The line bearing "prompt-профили и temperature.", together with all lines after it to the end of the material, should be repeated exactly; leave out everything else.

* * * *

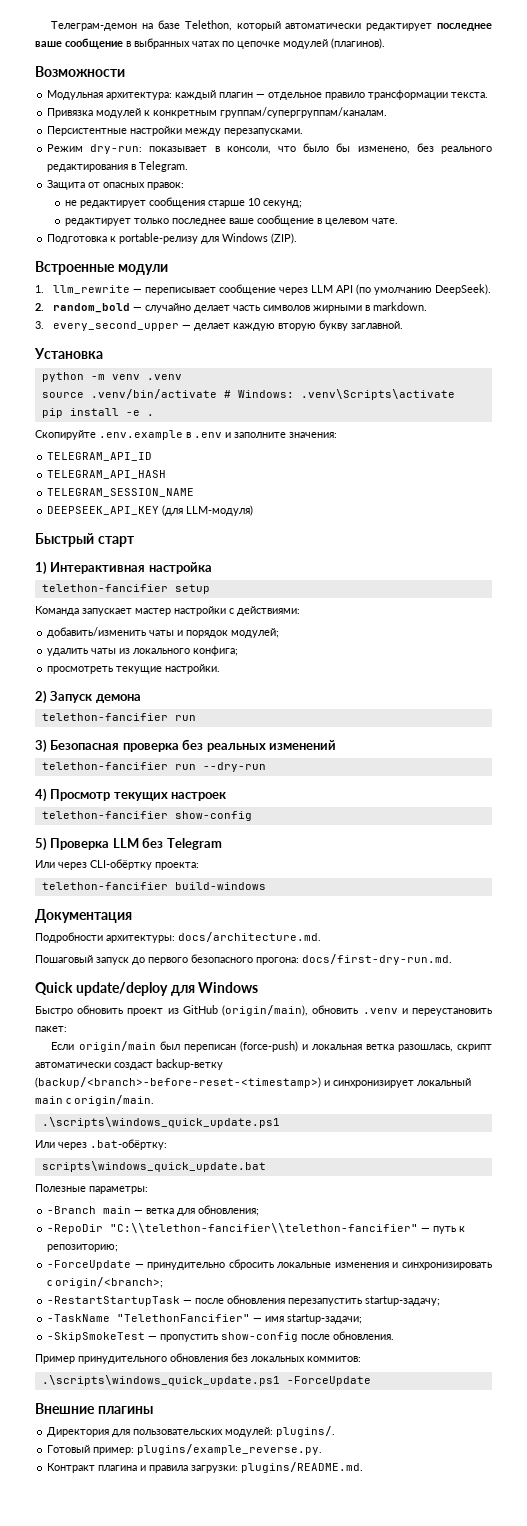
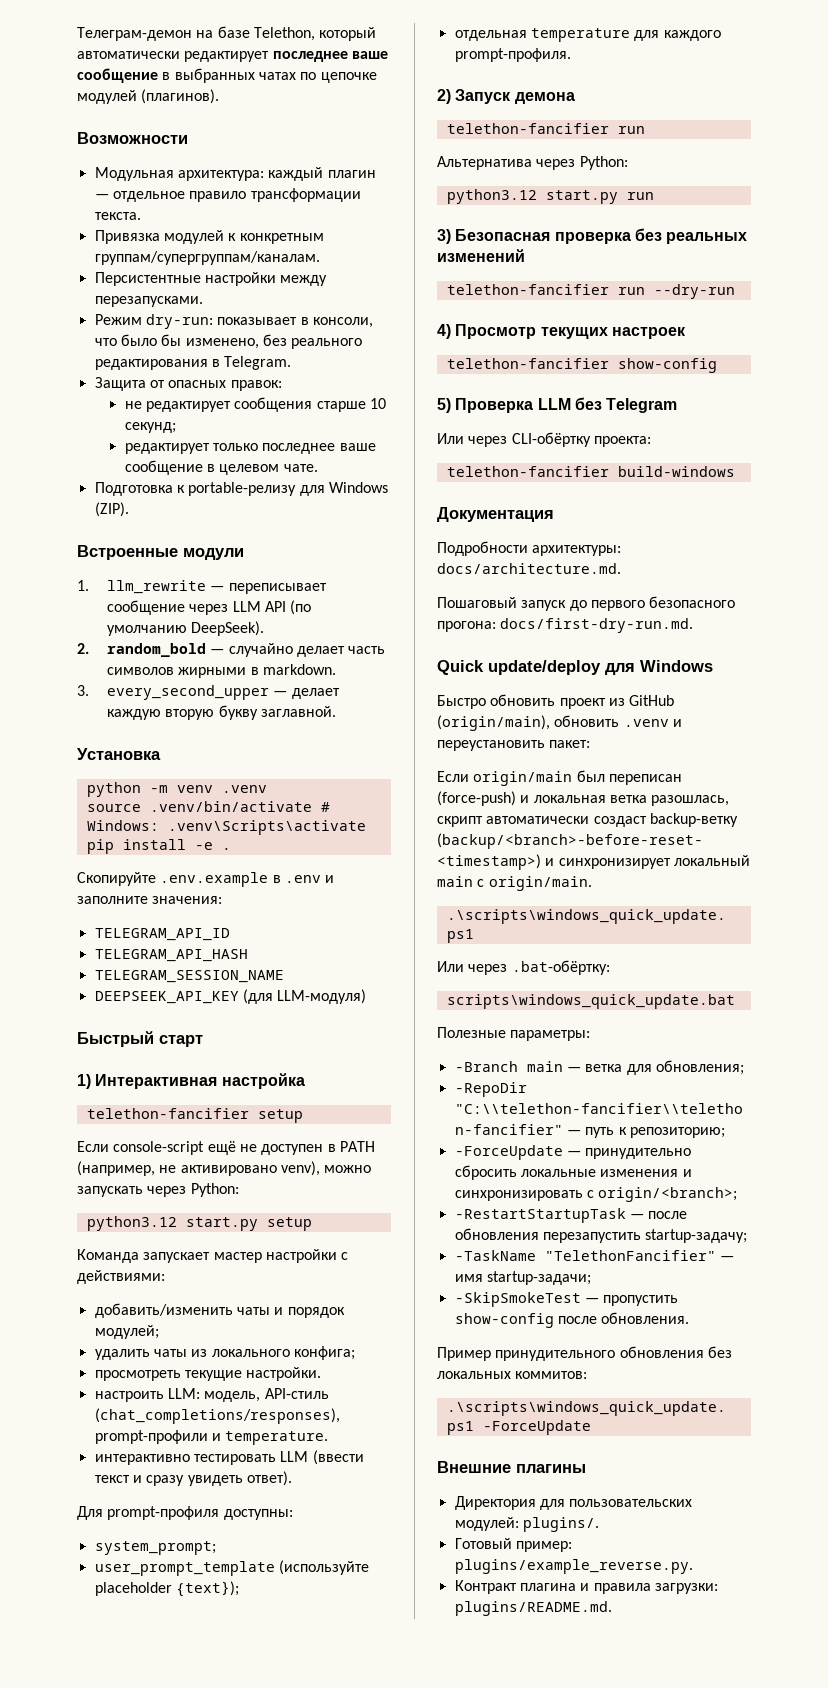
+ Если console-script ещё не доступен в PATH (например, не активировано venv), можно запускать через Python:
+ python3.12 start.py setup
+ настроить LLM: модель, API-стиль (chat_completions/responses), prompt-профили и temperature.
+ интерактивно тестировать LLM (ввести текст и сразу увидеть ответ).
+ Для prompt-профиля доступны:
+ system_prompt;
+ user_prompt_template (используйте placeholder {text});
+ отдельная temperature для каждого prompt-профиля.
+ Альтернатива через Python:
+ python3.12 start.py run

* * * *

Answer section:
+ настроить LLM: модель, API-стиль (chat_completions/responses), prompt-профили и temperature.
+ интерактивно тестировать LLM (ввести текст и сразу увидеть ответ).
+ Для prompt-профиля доступны:
+ system_prompt;
+ user_prompt_template (используйте placeholder {text});
+ отдельная temperature для каждого prompt-профиля.
+ Альтернатива через Python:
+ python3.12 start.py run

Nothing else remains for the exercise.